Oltre a queste due categorie di defunti, le quali hanno diritto d’accesso ai campi ad inumazione, titolo che genera un vero e propria necessità di accettazione per il comune, vi è un ulteriore vincolo giuridico di accoglimento: esso deriva dal fatto che il comune abbia dato in concessione sepolcri privati nei cimiteri, in cui l’ammissione nella tomba… “privata” (è bene ribadire il concetto!) si sostanzia come esecuzione delle obbligazioni sinallagmatiche sorte alla stipula della concessione, ma quest’ultima presenta caratteristiche di alternatività rispetto all’incombente[4]  principale in capo al comune, ossia garantire un sufficiente spazio (rectius: “fabbisogno”)  nei reparti ad inumazione, in quanto l’interro in campo comune è considerato dal Nostro Ordinamento come la metodologia di sepoltura più classica e tradizionale.

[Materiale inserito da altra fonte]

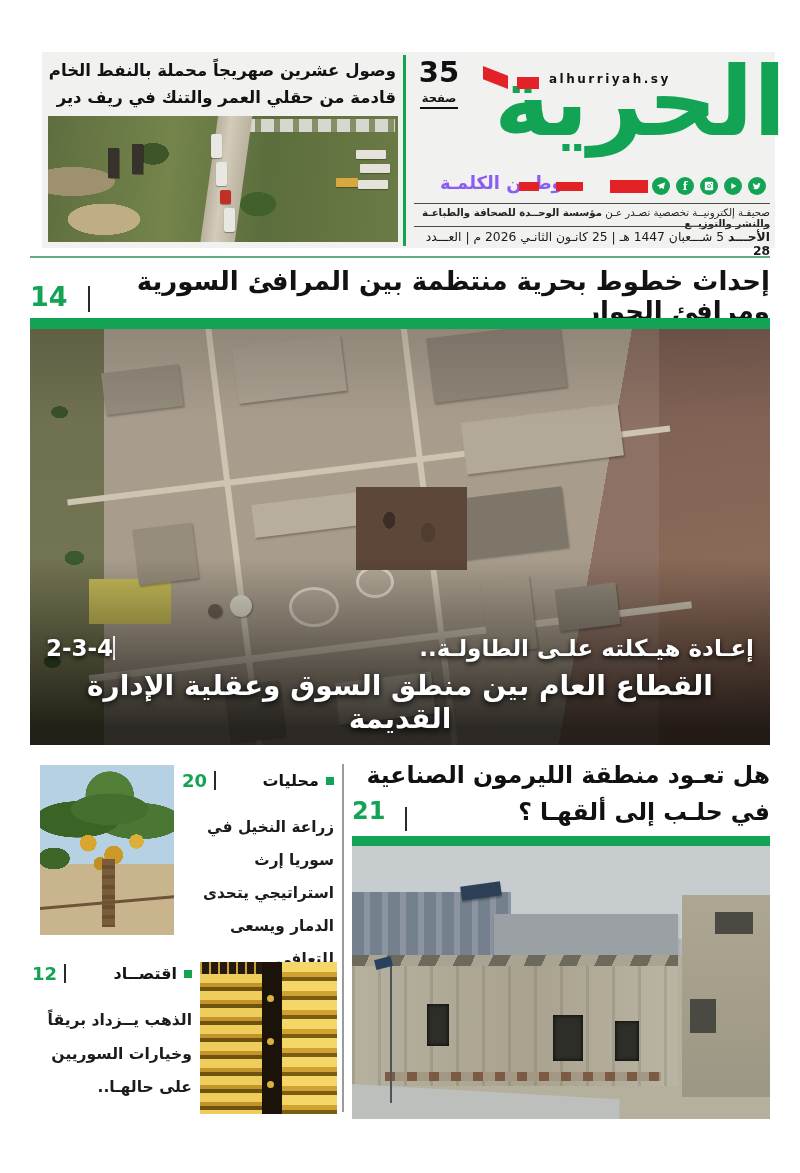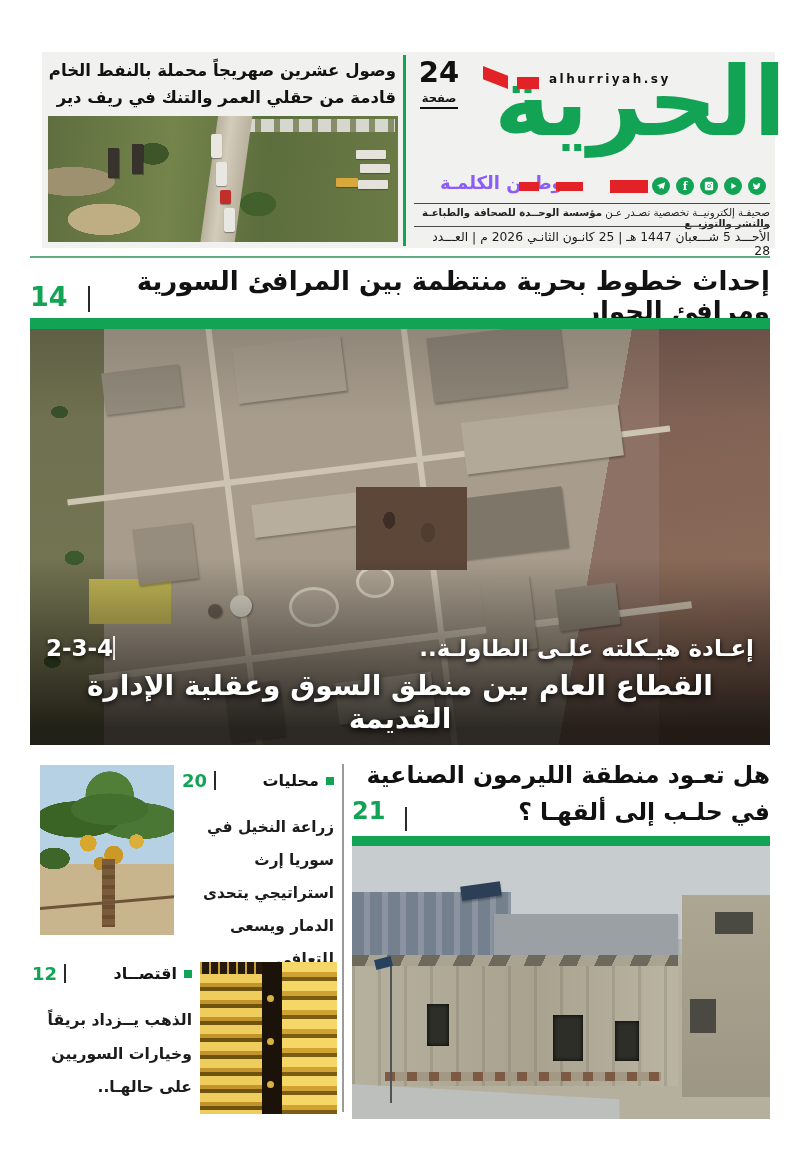--- a/index.html
+++ b/index.html
@@ -197,7 +197,7 @@
   <div class="green-vline" data-interactable="false"></div>
 
   <div class="pages-badge" data-interactable="false">
-    <div class="pages-count" data-interactable="false">24</div>
+    <div class="pages-count" data-interactable="false">35</div>
     <div class="pages-label" data-interactable="false">صفحة</div>
   </div>
 

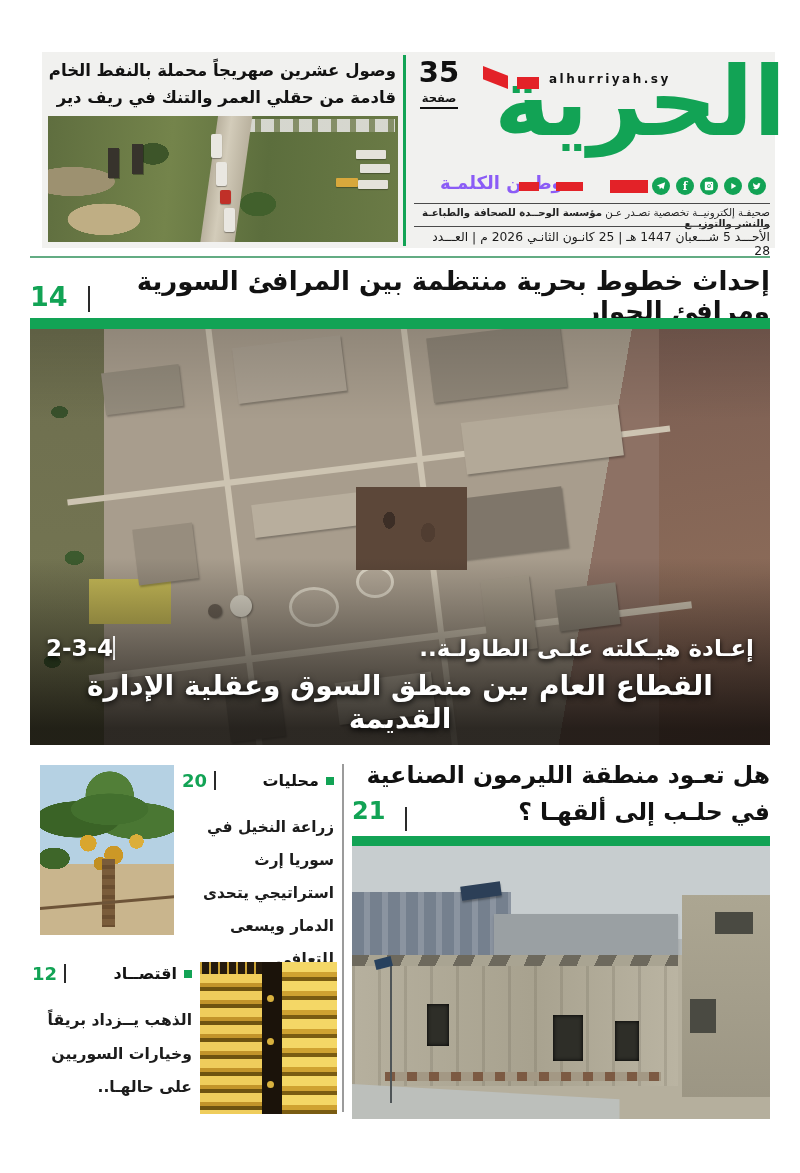--- a/index.html
+++ b/index.html
@@ -56,7 +56,7 @@
   .tagline{position:absolute;left:414px;top:207px;width:356px;direction:rtl;text-align:right;font-size:10.2px;color:#222;}
   .tagline b{font-weight:bold;}
   .dateline{position:absolute;left:414px;top:230px;width:356px;direction:rtl;text-align:right;font-size:12.3px;color:#1a1a1a;}
-  .dateline .bold{font-weight:normal;margin-top:12px;}
+  .dateline .bold{font-weight:bold;margin-top:12px;}
 
   
   .thin-green{position:absolute;left:30px;top:256px;width:740px;height:2px;background:#63ac83;}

Il comune non è, pertanto, tenuto, in modo coercitivo, a concedere aree per l’erezione di sepolcri privati all’interno del cimitero né, tanto meno, a procedere direttamente alla costruzione di sepolture private da concedere in uso e, quando vi provvede, agisce in termini di mera facoltatività, anche se, dalle concessioni che liberamente ponga in essere, assume, poi, gli oneri corrispondenti sulla base del regolamento comunale di polizia mortuaria e dell’atto di concessione.
Le tumulazioni, quali allocazione dei feretri in luogo diverso dal campo comune, sono quindi sempre sepolcri privati nei cimiteri.

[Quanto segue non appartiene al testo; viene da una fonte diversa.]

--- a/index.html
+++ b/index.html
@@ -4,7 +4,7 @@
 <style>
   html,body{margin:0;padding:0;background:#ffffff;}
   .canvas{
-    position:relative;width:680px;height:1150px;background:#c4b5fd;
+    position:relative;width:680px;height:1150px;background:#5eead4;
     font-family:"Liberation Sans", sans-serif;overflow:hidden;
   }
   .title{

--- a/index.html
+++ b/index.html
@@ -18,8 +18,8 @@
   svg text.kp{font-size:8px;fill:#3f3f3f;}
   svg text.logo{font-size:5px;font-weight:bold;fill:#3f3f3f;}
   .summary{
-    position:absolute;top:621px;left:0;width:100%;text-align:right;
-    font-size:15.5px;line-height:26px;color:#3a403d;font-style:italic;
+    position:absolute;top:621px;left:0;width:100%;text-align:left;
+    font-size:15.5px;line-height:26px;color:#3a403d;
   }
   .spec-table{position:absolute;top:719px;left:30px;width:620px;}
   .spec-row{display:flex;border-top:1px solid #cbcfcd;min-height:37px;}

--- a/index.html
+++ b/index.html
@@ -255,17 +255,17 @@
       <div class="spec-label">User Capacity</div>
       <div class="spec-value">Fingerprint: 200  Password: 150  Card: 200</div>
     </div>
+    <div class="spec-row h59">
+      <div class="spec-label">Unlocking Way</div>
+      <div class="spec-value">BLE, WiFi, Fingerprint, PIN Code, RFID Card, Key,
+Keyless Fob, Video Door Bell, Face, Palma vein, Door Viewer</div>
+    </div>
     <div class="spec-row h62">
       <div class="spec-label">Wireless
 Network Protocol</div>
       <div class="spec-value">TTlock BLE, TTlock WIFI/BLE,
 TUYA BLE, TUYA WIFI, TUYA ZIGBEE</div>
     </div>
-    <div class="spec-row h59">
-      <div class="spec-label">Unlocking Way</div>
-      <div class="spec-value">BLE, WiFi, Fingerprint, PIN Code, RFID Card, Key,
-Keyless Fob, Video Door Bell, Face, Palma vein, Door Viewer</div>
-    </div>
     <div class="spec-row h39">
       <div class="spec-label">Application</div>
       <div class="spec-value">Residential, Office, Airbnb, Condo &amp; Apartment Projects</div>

Il rapporto a prestazioni corrispettive (= lo Jus Sepulchri) di cui all’art. 50, lettera c) DPR n. 285/90 nasce, allora, dall’adempimento delle condizioni di concessione, fermo restando che, in ogni caso, il diritto di sepoltura nel sepolcro privato deve essere sorto prima del decesso della salma (nonché, ovviamente, condizionato dalla capienza fisica del sepolcro privato ex Art. 93 DPR n. 285/90).
Le salme dei residenti in vita nel comune o dei soggetti deceduti in territorio comunale hanno sì diritto ad essere accettate nel cimitero, ma nel campo ad inumazione, mentre nella collocazione in loculo, in quanto sepolcro privato, il diritto sussiste:

  1. a) se pre-esiste la concessione,
  2. b) se la persona ha titolo sulla base del regolamento comunale di polizia mortuaria e dell’atto di concessione,
  3. c) previo avvenuto integrale pagamento della tariffa stabilita.

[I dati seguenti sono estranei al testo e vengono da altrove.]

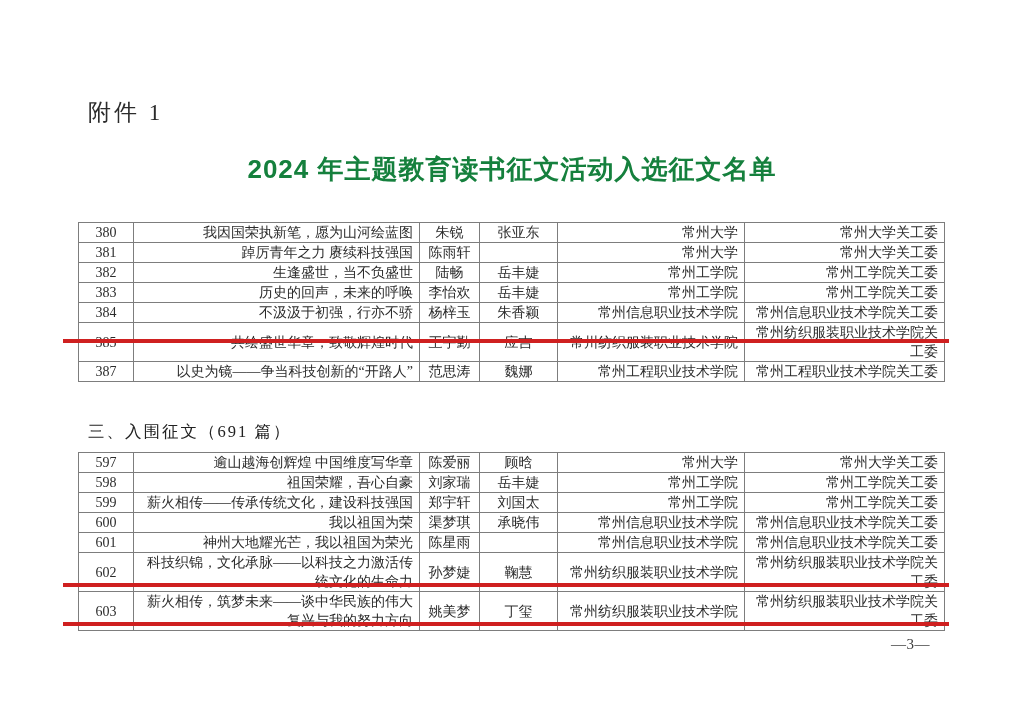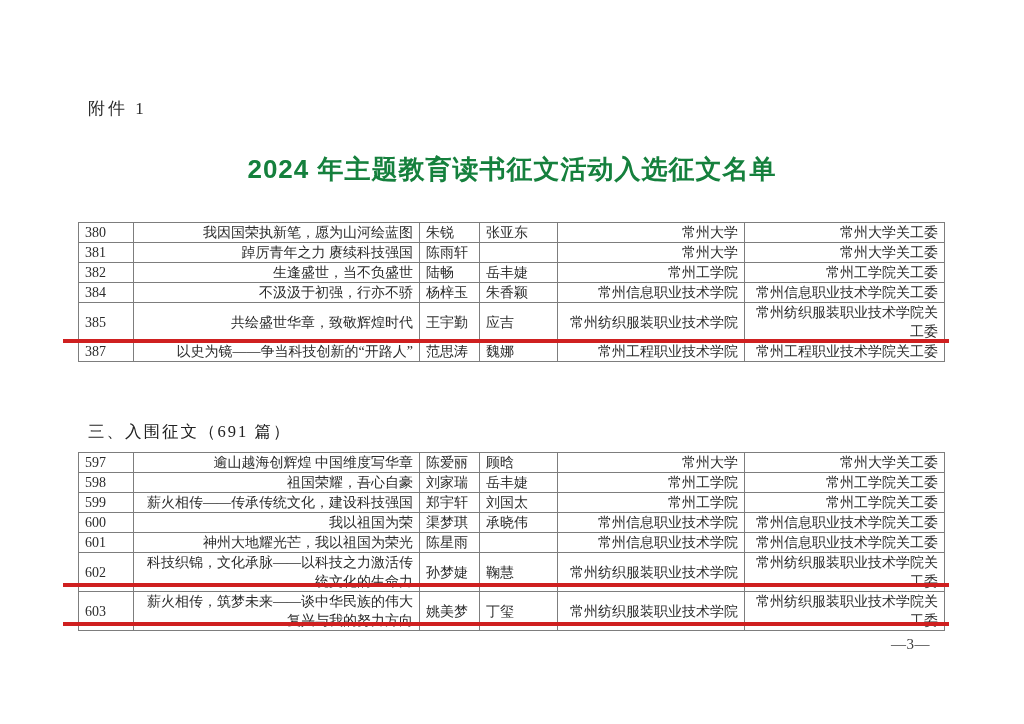--- a/index.html
+++ b/index.html
@@ -15,7 +15,7 @@
   }
   .attachment {
     position:absolute; left:88px; top:97px;
-    font-size:17px; color:#2b2b2b; letter-spacing:3px;
+    font-size:23px; color:#2b2b2b; letter-spacing:3px;
   }
   .doc-title {
     position:absolute; left:0; top:152px; width:1024px;

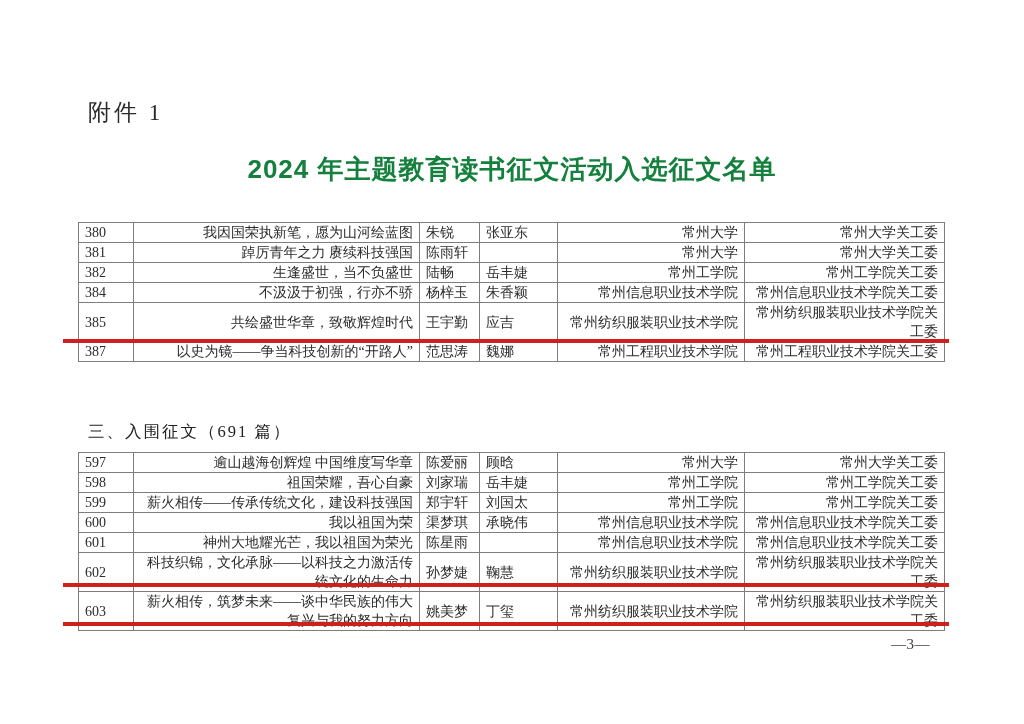--- a/index.html
+++ b/index.html
@@ -42,7 +42,7 @@
     font-size:14px; line-height:19px; color:#2b2b2b;
     padding:0 6px; overflow:hidden; vertical-align:middle;
   }
-  td.c0, td.c2, td.c3 { }
+  td.c0, td.c2, td.c3 { text-align:center; }
   td.c1, td.c4, td.c5 { text-align:right; }
   .red-line {
     position:absolute; left:63px; width:886px; height:4px;

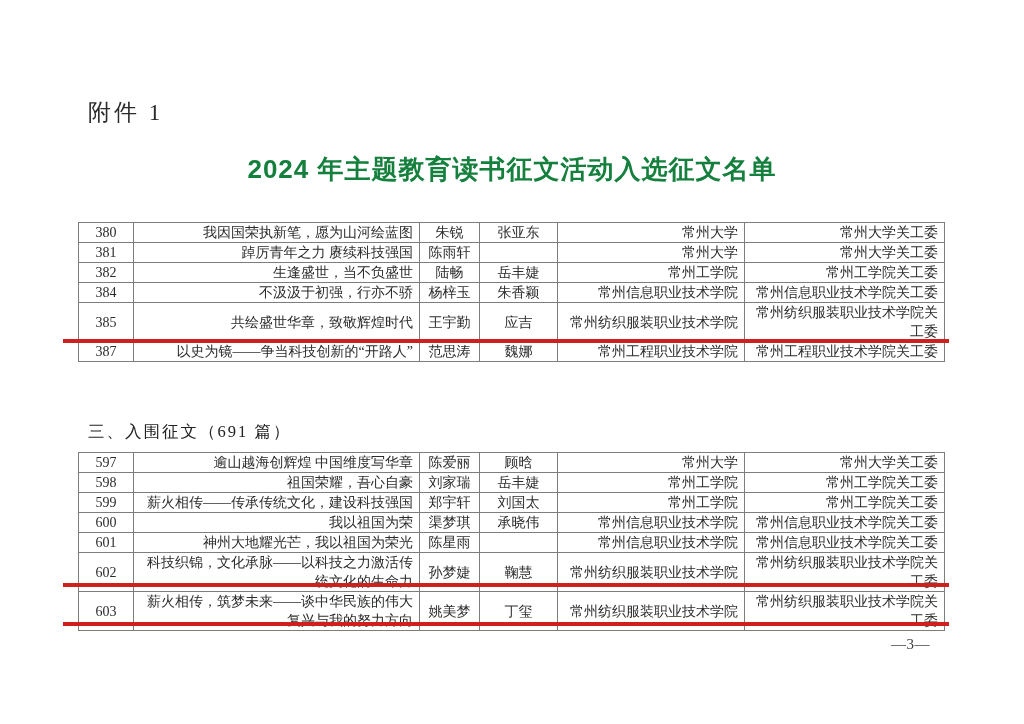--- a/index.html
+++ b/index.html
@@ -101,6 +101,14 @@
           <td class="c5">常州工学院关工委</td>
         </tr>
         <tr>
+          <td class="c0">383</td>
+          <td class="c1">历史的回声，未来的呼唤</td>
+          <td class="c2">李怡欢</td>
+          <td class="c3">岳丰婕</td>
+          <td class="c4">常州工学院</td>
+          <td class="c5">常州工学院关工委</td>
+        </tr>
+        <tr>
           <td class="c0">384</td>
           <td class="c1">不汲汲于初强，行亦不骄</td>
           <td class="c2">杨梓玉</td>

[1] Nell’ambito della polizia mortuaria vengono ricomprese le attività autorizzatorie, di vigilanza, indirizzo, pianificazione e di controllo, cioè la funzione pubblica, da parte degli enti competenti, in quanto pubblica autorità.

[2] La legge conferisce l’attributo della demanialità soltanto a beni di proprietà di enti territoriali – Stato, Regioni, Province, Comuni – (artt. 822-824 C.C., art. 119 Cost., art. 11 L. 16.05.1970 n. 281).
Gli enti territoriali, infatti, rappresentano le rispettive collettività e i beni demaniali sono stati storicamente assoggettati a un regime particolare proprio in quanto posti al servizio della collettività.
Determinati beni rivestono carattere demaniale solo se appartengono ai Comuni (a titolo di proprietà individuale o di comunione tra più Comuni): essi sono i cimiteri ed i mercati (art. 824 comma 2 Cod.Civ.).

[3] Laddove la residenza non venga provata in via amministrativa con le certificazioni previste (artt. 43, 44 codice civile, art. 31 Disp. Attuazione al codice civile, legge 24 dicembre 1954, n. 1228 e DPR 30 maggio 1989, n. 223), può supplirsi con sentenza del giudice (art. 2907 codice civile).
Perché sussista la registrazione amministrativa della residenza e conseguentemente sussista la possibilità di darne prova in via amministrativa, occorre che il relativo procedimento sia stato perfezionato.
La dichiarazione di trasferimento di residenza ha il solo effetto di dare avvio al procedimento relativo e non costituisce titolo di prova in via amministrativa (lo potrebbe essere in sede giurisdizionale).

[4] Voce rara e dotta: leggasi: “dovere d’ufficio”.